▶ _EXERCISE GOAL_
Reproduce the records that follow exactly as they appear.

Change listing data:
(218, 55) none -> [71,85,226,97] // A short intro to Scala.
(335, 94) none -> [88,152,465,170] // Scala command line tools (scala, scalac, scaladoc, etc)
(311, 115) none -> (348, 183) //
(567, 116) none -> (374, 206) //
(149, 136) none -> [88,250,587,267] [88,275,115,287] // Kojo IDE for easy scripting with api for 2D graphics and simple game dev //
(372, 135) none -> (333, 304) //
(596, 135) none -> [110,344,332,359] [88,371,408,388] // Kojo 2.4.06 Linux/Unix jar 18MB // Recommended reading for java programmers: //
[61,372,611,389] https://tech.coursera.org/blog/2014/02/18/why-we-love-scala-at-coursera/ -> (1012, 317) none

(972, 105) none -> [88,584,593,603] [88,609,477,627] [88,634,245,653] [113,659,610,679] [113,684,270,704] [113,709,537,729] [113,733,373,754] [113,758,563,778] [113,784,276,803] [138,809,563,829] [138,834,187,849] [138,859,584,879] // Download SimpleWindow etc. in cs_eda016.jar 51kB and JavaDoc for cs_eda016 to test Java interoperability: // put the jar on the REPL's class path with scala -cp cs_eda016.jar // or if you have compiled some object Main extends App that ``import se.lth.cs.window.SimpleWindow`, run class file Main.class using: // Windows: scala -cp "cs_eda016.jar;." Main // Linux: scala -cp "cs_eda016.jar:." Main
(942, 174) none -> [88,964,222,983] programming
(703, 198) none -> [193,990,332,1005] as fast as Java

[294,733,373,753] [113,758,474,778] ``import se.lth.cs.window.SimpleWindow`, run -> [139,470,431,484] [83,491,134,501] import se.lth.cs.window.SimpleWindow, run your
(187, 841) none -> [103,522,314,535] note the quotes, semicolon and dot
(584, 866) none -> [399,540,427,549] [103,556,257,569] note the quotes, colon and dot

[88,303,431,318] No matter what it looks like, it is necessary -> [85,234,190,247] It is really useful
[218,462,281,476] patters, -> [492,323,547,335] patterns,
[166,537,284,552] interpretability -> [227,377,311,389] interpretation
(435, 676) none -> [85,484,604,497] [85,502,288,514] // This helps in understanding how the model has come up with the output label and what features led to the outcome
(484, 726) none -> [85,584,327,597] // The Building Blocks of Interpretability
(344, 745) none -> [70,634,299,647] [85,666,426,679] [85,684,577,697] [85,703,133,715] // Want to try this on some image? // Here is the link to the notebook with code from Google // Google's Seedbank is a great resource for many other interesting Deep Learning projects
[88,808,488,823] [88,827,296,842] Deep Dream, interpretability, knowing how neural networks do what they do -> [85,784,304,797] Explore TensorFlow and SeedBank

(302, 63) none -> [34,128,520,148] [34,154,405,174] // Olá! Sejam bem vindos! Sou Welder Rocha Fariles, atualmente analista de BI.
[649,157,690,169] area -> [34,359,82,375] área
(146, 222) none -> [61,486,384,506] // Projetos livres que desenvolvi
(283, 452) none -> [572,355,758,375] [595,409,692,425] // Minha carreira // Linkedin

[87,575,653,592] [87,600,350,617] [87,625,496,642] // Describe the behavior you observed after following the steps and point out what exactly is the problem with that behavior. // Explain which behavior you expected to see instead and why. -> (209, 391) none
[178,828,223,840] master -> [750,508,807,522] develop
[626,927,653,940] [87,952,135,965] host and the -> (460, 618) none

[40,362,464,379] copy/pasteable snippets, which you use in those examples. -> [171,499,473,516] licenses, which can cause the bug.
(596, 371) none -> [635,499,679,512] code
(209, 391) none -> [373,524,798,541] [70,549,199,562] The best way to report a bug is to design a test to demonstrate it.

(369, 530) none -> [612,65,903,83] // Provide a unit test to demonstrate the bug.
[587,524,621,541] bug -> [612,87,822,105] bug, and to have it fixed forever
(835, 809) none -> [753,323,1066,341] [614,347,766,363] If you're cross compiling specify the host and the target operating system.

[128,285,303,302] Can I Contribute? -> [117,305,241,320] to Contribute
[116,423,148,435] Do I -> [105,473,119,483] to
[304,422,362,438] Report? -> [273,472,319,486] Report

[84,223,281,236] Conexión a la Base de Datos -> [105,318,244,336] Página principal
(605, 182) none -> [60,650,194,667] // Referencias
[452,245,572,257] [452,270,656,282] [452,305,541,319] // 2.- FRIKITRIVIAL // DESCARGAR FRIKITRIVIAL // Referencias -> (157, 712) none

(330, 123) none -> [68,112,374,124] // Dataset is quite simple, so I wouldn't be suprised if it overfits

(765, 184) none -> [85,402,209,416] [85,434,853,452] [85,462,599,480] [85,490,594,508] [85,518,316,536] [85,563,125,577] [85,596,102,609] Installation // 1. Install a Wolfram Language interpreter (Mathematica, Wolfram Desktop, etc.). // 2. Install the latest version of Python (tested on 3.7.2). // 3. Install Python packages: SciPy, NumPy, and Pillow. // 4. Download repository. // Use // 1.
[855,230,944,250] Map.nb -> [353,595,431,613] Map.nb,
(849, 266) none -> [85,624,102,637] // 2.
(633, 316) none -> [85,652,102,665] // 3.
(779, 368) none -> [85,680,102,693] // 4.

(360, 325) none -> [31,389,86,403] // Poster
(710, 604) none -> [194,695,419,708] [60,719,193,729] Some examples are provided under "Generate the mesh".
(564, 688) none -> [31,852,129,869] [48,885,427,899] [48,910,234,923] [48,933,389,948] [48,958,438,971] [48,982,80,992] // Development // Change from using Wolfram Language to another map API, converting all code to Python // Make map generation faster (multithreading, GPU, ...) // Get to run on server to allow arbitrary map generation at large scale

▶ _OUTPUT BELOW_
(218, 55) none -> [71,85,226,97] // A short intro to Scala.
(335, 94) none -> [88,152,465,170] // Scala command line tools (scala, scalac, scaladoc, etc)
(311, 115) none -> (348, 183) //
(567, 116) none -> (374, 206) //
(149, 136) none -> [88,250,587,267] [88,275,115,287] // Kojo IDE for easy scripting with api for 2D graphics and simple game dev //
(372, 135) none -> (333, 304) //
(596, 135) none -> [110,344,332,359] [88,371,408,388] // Kojo 2.4.06 Linux/Unix jar 18MB // Recommended reading for java programmers: //
[61,372,611,389] https://tech.coursera.org/blog/2014/02/18/why-we-love-scala-at-coursera/ -> (1012, 317) none

(972, 105) none -> [88,584,593,603] [88,609,477,627] [88,634,245,653] [113,659,610,679] [113,684,270,704] [113,709,537,729] [113,733,373,754] [113,758,563,778] [113,784,276,803] [138,809,563,829] [138,834,187,849] [138,859,584,879] // Download SimpleWindow etc. in cs_eda016.jar 51kB and JavaDoc for cs_eda016 to test Java interoperability: // put the jar on the REPL's class path with scala -cp cs_eda016.jar // or if you have compiled some object Main extends App that ``import se.lth.cs.window.SimpleWindow`, run class file Main.class using: // Windows: scala -cp "cs_eda016.jar;." Main // Linux: scala -cp "cs_eda016.jar:." Main
(942, 174) none -> [88,964,222,983] programming
(703, 198) none -> [193,990,332,1005] as fast as Java

[294,733,373,753] [113,758,474,778] ``import se.lth.cs.window.SimpleWindow`, run -> [139,470,431,484] [83,491,134,501] import se.lth.cs.window.SimpleWindow, run your
(187, 841) none -> [103,522,314,535] note the quotes, semicolon and dot
(584, 866) none -> [399,540,427,549] [103,556,257,569] note the quotes, colon and dot

[88,303,431,318] No matter what it looks like, it is necessary -> [85,234,190,247] It is really useful
[218,462,281,476] patters, -> [492,323,547,335] patterns,
[166,537,284,552] interpretability -> [227,377,311,389] interpretation
(435, 676) none -> [85,484,604,497] [85,502,288,514] // This helps in understanding how the model has come up with the output label and what features led to the outcome
(484, 726) none -> [85,584,327,597] // The Building Blocks of Interpretability
(344, 745) none -> [70,634,299,647] [85,666,426,679] [85,684,577,697] [85,703,133,715] // Want to try this on some image? // Here is the link to the notebook with code from Google // Google's Seedbank is a great resource for many other interesting Deep Learning projects
[88,808,488,823] [88,827,296,842] Deep Dream, interpretability, knowing how neural networks do what they do -> [85,784,304,797] Explore TensorFlow and SeedBank

(302, 63) none -> [34,128,520,148] [34,154,405,174] // Olá! Sejam bem vindos! Sou Welder Rocha Fariles, atualmente analista de BI.
[649,157,690,169] area -> [34,359,82,375] área
(146, 222) none -> [61,486,384,506] // Projetos livres que desenvolvi
(283, 452) none -> [572,355,758,375] [595,409,692,425] // Minha carreira // Linkedin

[87,575,653,592] [87,600,350,617] [87,625,496,642] // Describe the behavior you observed after following the steps and point out what exactly is the problem with that behavior. // Explain which behavior you expected to see instead and why. -> (209, 391) none
[178,828,223,840] master -> [750,508,807,522] develop
[626,927,653,940] [87,952,135,965] host and the -> (460, 618) none

[40,362,464,379] copy/pasteable snippets, which you use in those examples. -> [171,499,473,516] licenses, which can cause the bug.
(596, 371) none -> [635,499,679,512] code
(209, 391) none -> [373,524,798,541] [70,549,199,562] The best way to report a bug is to design a test to demonstrate it.

(369, 530) none -> [612,65,903,83] // Provide a unit test to demonstrate the bug.
[587,524,621,541] bug -> [612,87,822,105] bug, and to have it fixed forever
(835, 809) none -> [753,323,1066,341] [614,347,766,363] If you're cross compiling specify the host and the target operating system.

[128,285,303,302] Can I Contribute? -> [117,305,241,320] to Contribute
[116,423,148,435] Do I -> [105,473,119,483] to
[304,422,362,438] Report? -> [273,472,319,486] Report

[84,223,281,236] Conexión a la Base de Datos -> [105,318,244,336] Página principal
(605, 182) none -> [60,650,194,667] // Referencias
[452,245,572,257] [452,270,656,282] [452,305,541,319] // 2.- FRIKITRIVIAL // DESCARGAR FRIKITRIVIAL // Referencias -> (157, 712) none

(330, 123) none -> [68,112,374,124] // Dataset is quite simple, so I wouldn't be suprised if it overfits

(765, 184) none -> [85,402,209,416] [85,434,853,452] [85,462,599,480] [85,490,594,508] [85,518,316,536] [85,563,125,577] [85,596,102,609] Installation // 1. Install a Wolfram Language interpreter (Mathematica, Wolfram Desktop, etc.). // 2. Install the latest version of Python (tested on 3.7.2). // 3. Install Python packages: SciPy, NumPy, and Pillow. // 4. Download repository. // Use // 1.
[855,230,944,250] Map.nb -> [353,595,431,613] Map.nb,
(849, 266) none -> [85,624,102,637] // 2.
(633, 316) none -> [85,652,102,665] // 3.
(779, 368) none -> [85,680,102,693] // 4.

(360, 325) none -> [31,389,86,403] // Poster
(710, 604) none -> [194,695,419,708] [60,719,193,729] Some examples are provided under "Generate the mesh".
(564, 688) none -> [31,852,129,869] [48,885,427,899] [48,910,234,923] [48,933,389,948] [48,958,438,971] [48,982,80,992] // Development // Change from using Wolfram Language to another map API, converting all code to Python // Make map generation faster (multithreading, GPU, ...) // Get to run on server to allow arbitrary map generation at large scale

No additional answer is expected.